I will be updating a lot on my progress with eating clean & getting bikini ready for next summer, mostly because I know it will keep me accountable, but also because I know how much I love a good mom/fitness blog!





life via camera roll // the past few weeks










7 months



Loves: appliances, eating anything he can get his hands on, climbing all over mama, seeing his reflection, trees, grass, animals, & bath time!

Dislikes: having his face wiped off, being changed in public places, riding in the car at night, rice cereal.

He is at such a fun age & it is a blast being able to play with him all day. He is just learning to scoot around & has been sitting up for a few weeks. He loves to eat!

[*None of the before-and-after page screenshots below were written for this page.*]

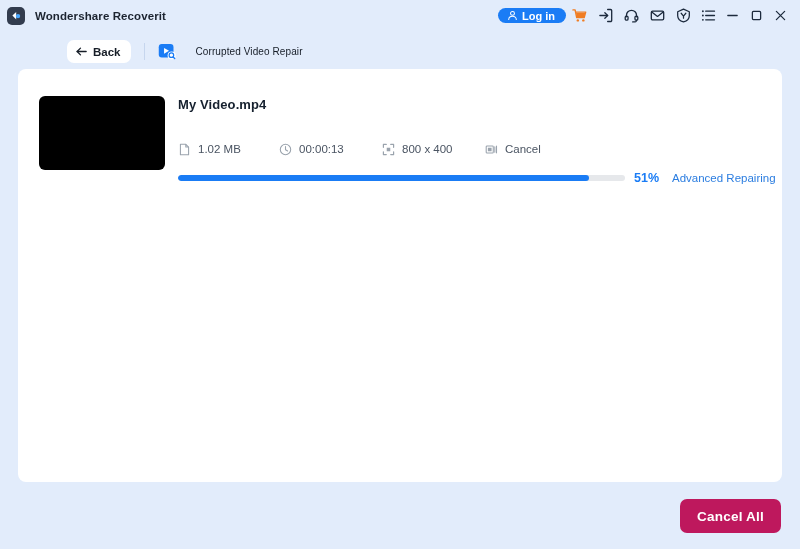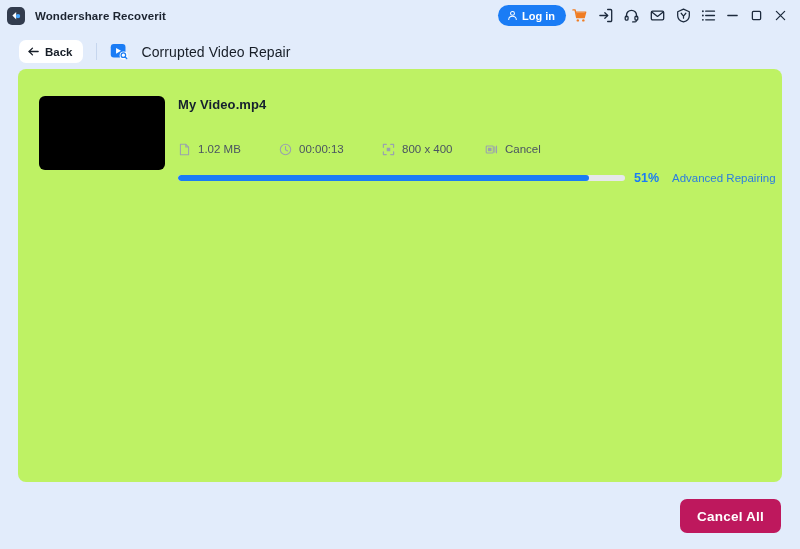"Log in" #login-button { height: 21px -> 15px }
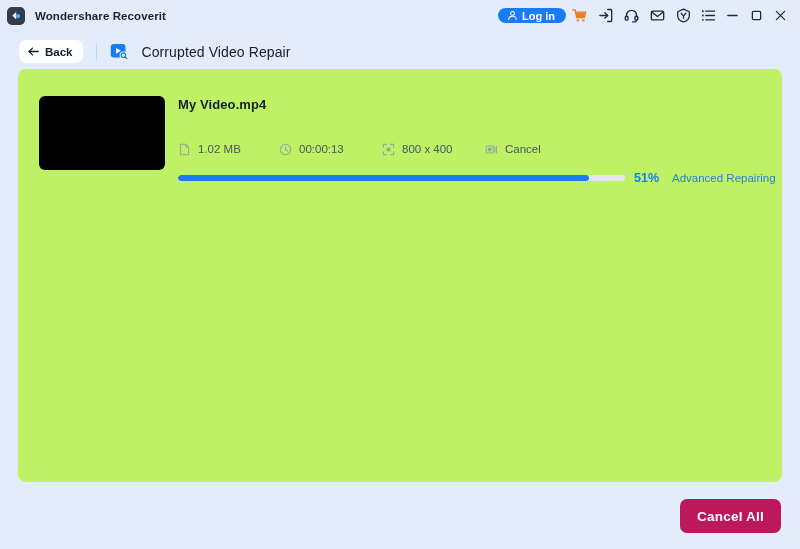"Back" #back-button { margin-left: none -> 48px }
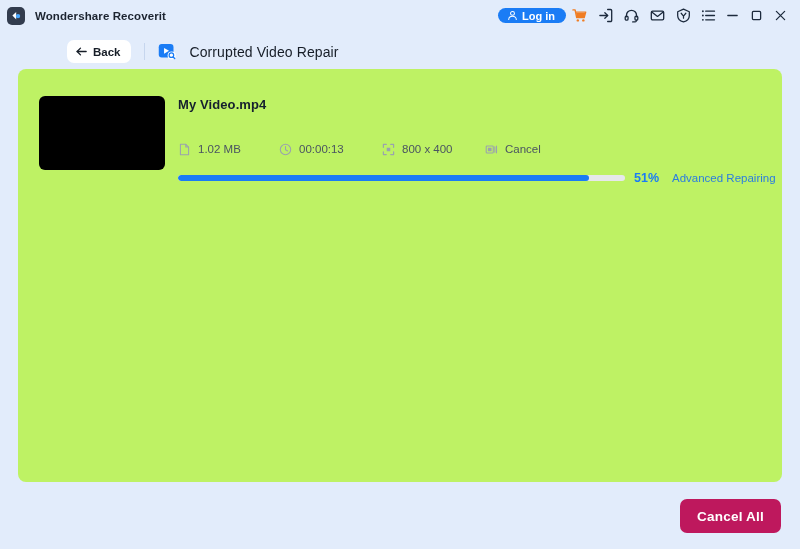"Corrupted Video Repair" #module-title { font-size: 14px -> 10px; margin-left: 13px -> 19px }
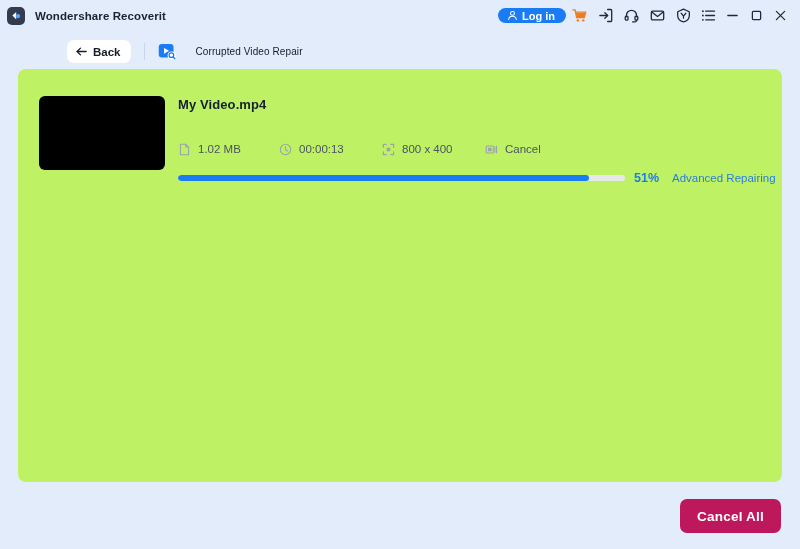"My Video.mp4" #content-card { background: #bef264 -> #ffffff }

When he's grumpy, all you have to do is show him a microwave or the fridge. I don't know why he loves appliances so much but it never stops making me laugh. We are even thinking of bringing him to Home Depot to show him all the fridges! He is definitely starting to grab everything - I have to keep an eye on him constantly. I love it though! He is so smart & fearless. Which also scares me! I don't know what I'm going to do when this kid is walking! Every day he learns something new & becomes more independent. I'm trying to enjoy every stage he goes through because they pass so quickly!! Being a mom is seriously the best. 





Monday, September 8, 2014

Utah //

have been visiting Utah for a few weeks now & it's the first time I've been away from Shawn with Hudson. I'm so ready to be back to routine & have my little family back together! We wouldn't have normally stayed so long but my big sister flew out for 10 days & I couldn't miss out on all of the siblings & grandbabies finally being together! The days went by so quickly. Sitting in a room with all of them felt surreal. Staring at my mom & sisters, remembering exactly why I always wanted to grow up & be a mix of all three. Watching all the kids interact was seriously priceless!  

Hudson is growing right before my eyes. I get pretty emotional about it. That kid is my whole world. He is such a happy little guy & it amazes me to watch him light up a room - even a room full of strangers. His happiness is the reason I wake up every morning. The last couple weeks, he has been teething, having a growth spurt & caught his first cold. It was pretty rough. But between his fevers, our long naps, stroller rides & constant distraction - he stayed happy. Smiling through the coughs & laughing while trying to bite everyone's fingers off! He officially has 2 adorable teeth, almost sitting up & we have been introducing food! I'm hoping to get back on track with posting his monthly updates - there's so much that needs to be documented. Time is just flying!! I can't believe he's almost 6 months. Ahh!